■ PROBLEM TO SOLVE
The lines to find are those in the entries that hold the word "additional"; copy every one of them.

■ DATA FOR ANALYSIS
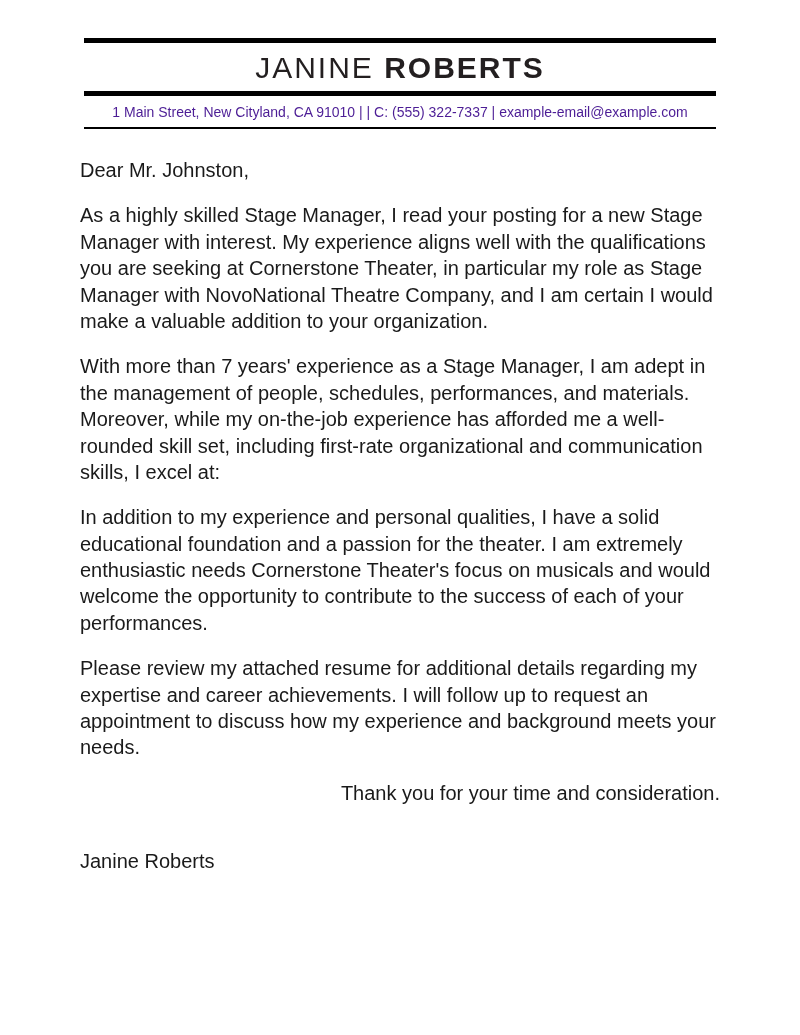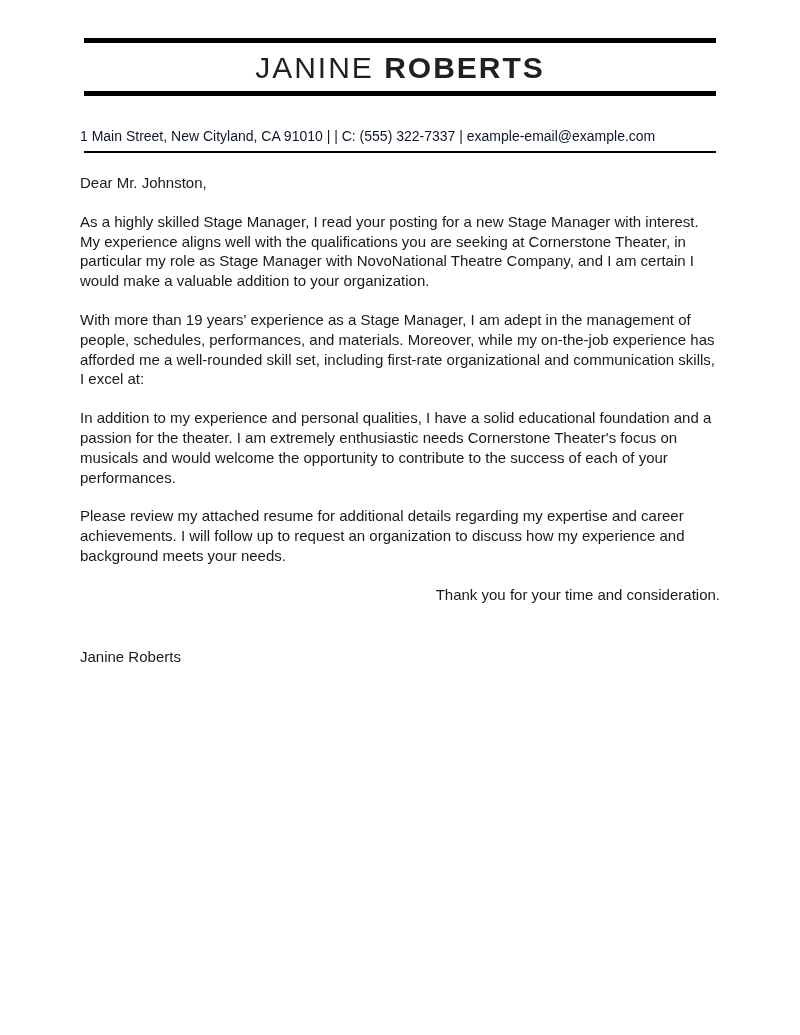--- a/index.html
+++ b/index.html
@@ -33,11 +33,10 @@
   .name-first { font-weight: 400; }
   .name-last  { font-weight: 700; }
   .contact-line {
-    text-align: left;
+    text-align: center;
     font-size: 14px;
     padding: 8px 0 7px 0;
-    color: #0f172a;
-    margin-top: 24px;
+    color: #4c1d95;
   }
   .rule-thin {
     height: 2px;

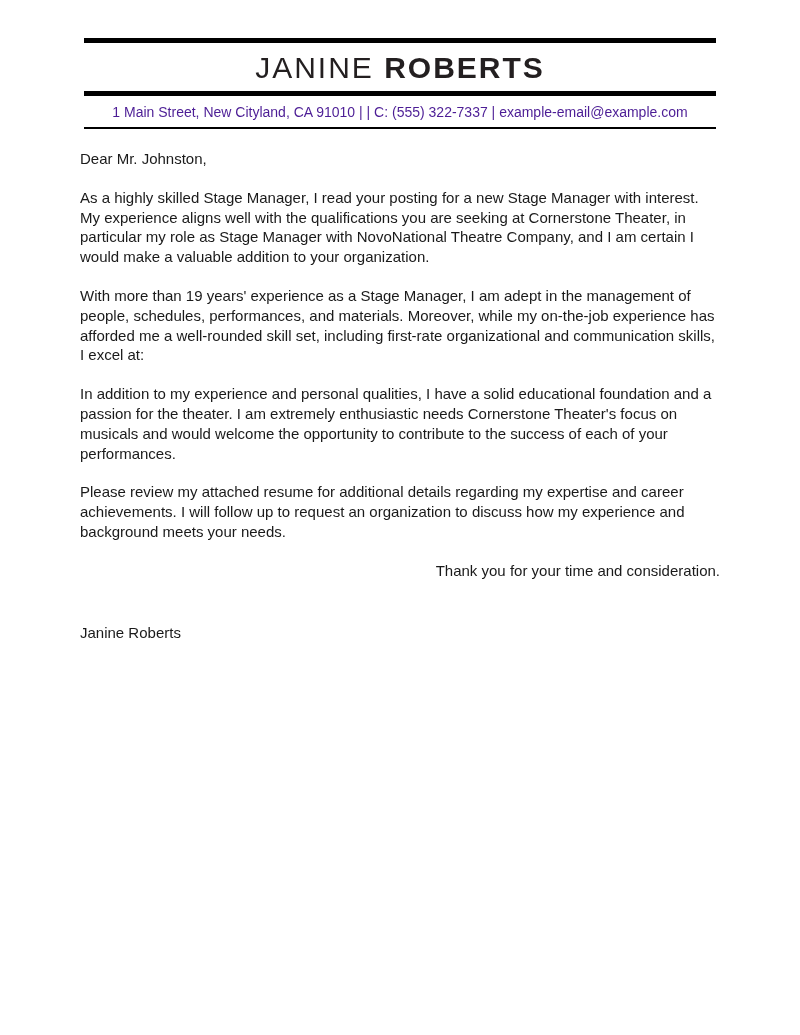--- a/index.html
+++ b/index.html
@@ -45,9 +45,10 @@
   }
   .body-text {
     padding-top: 20px;
-    font-size: 15px;
+    font-size: 20px;
     line-height: 1.32;
     color: #1a1a1a;
+    margin-top: 8px;
   }
   .para { margin-bottom: 19px; }
   .salutation { margin-bottom: 19px; }

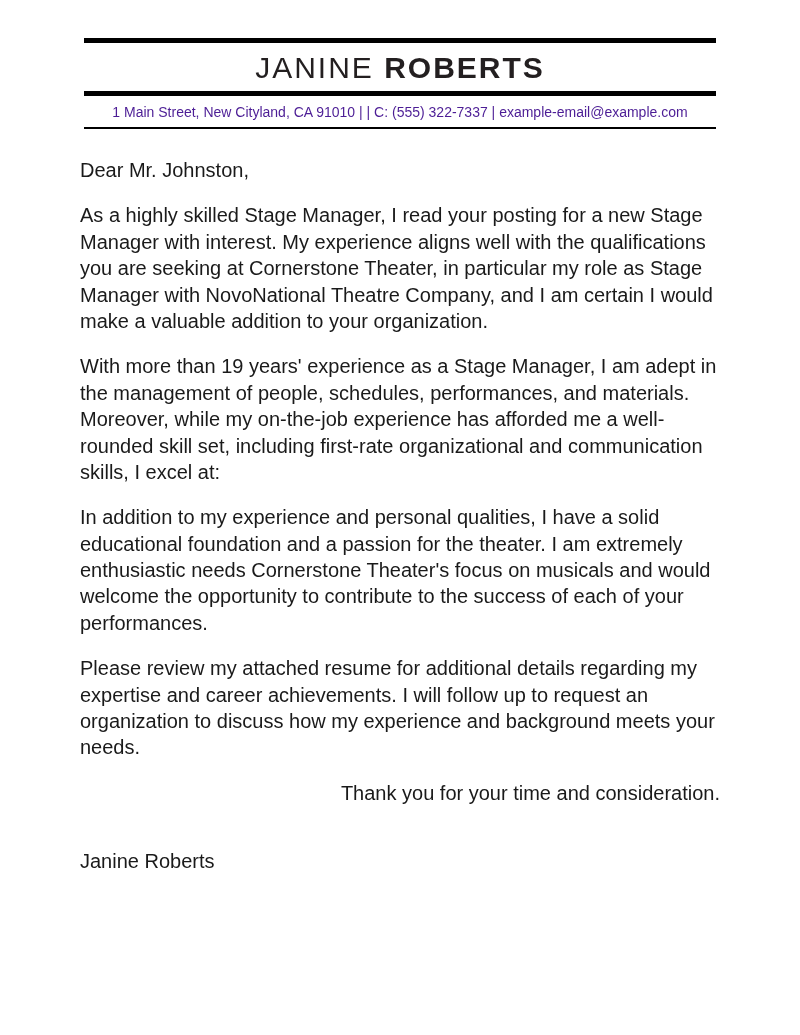--- a/index.html
+++ b/index.html
@@ -90,7 +90,7 @@
 
       <div class="para">As a highly skilled Stage Manager, I read your posting for a new Stage Manager with interest. My experience aligns well with the qualifications you are seeking at Cornerstone Theater, in particular my role as Stage Manager with NovoNational Theatre Company, and I am certain I would make a valuable addition to your organization.</div>
 
-      <div class="para">With more than 19 years' experience as a Stage Manager, I am adept in the management of people, schedules, performances, and materials. Moreover, while my on-the-job experience has afforded me a well-rounded skill set, including first-rate organizational and communication skills, I excel at:</div>
+      <div class="para">With more than 7 years' experience as a Stage Manager, I am adept in the management of people, schedules, performances, and materials. Moreover, while my on-the-job experience has afforded me a well-rounded skill set, including first-rate organizational and communication skills, I excel at:</div>
 
 
       <div class="para">In addition to my experience and personal qualities, I have a solid educational foundation and a passion for the theater. I am extremely enthusiastic needs Cornerstone Theater's focus on musicals and would welcome the opportunity to contribute to the success of each of your performances.</div>

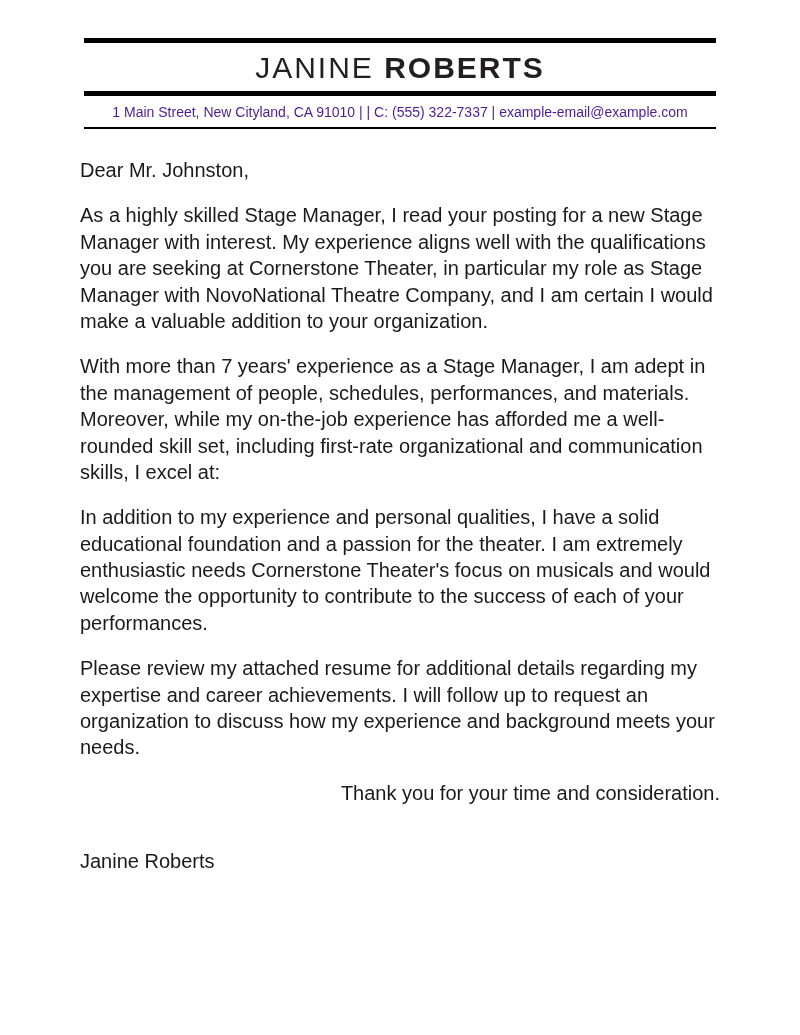--- a/index.html
+++ b/index.html
@@ -95,7 +95,7 @@
 
       <div class="para">In addition to my experience and personal qualities, I have a solid educational foundation and a passion for the theater. I am extremely enthusiastic needs Cornerstone Theater's focus on musicals and would welcome the opportunity to contribute to the success of each of your performances.</div>
 
-      <div class="para">Please review my attached resume for additional details regarding my expertise and career achievements. I will follow up to request an organization to discuss how my experience and background meets your needs.</div>
+      <div class="para">Please review my attached resume for additional details regarding my expertise and career achievements. I will follow up to request an appointment to discuss how my experience and background meets your needs.</div>
 
       <div class="para closing">Thank you for your time and consideration.</div>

■ OUTPUT FOR THIS TASK
-      <div class="para">Please review my attached resume for additional details regarding my expertise and career achievements. I will follow up to request an organization to discuss how my experience and background meets your needs.</div>
+      <div class="para">Please review my attached resume for additional details regarding my expertise and career achievements. I will follow up to request an appointment to discuss how my experience and background meets your needs.</div>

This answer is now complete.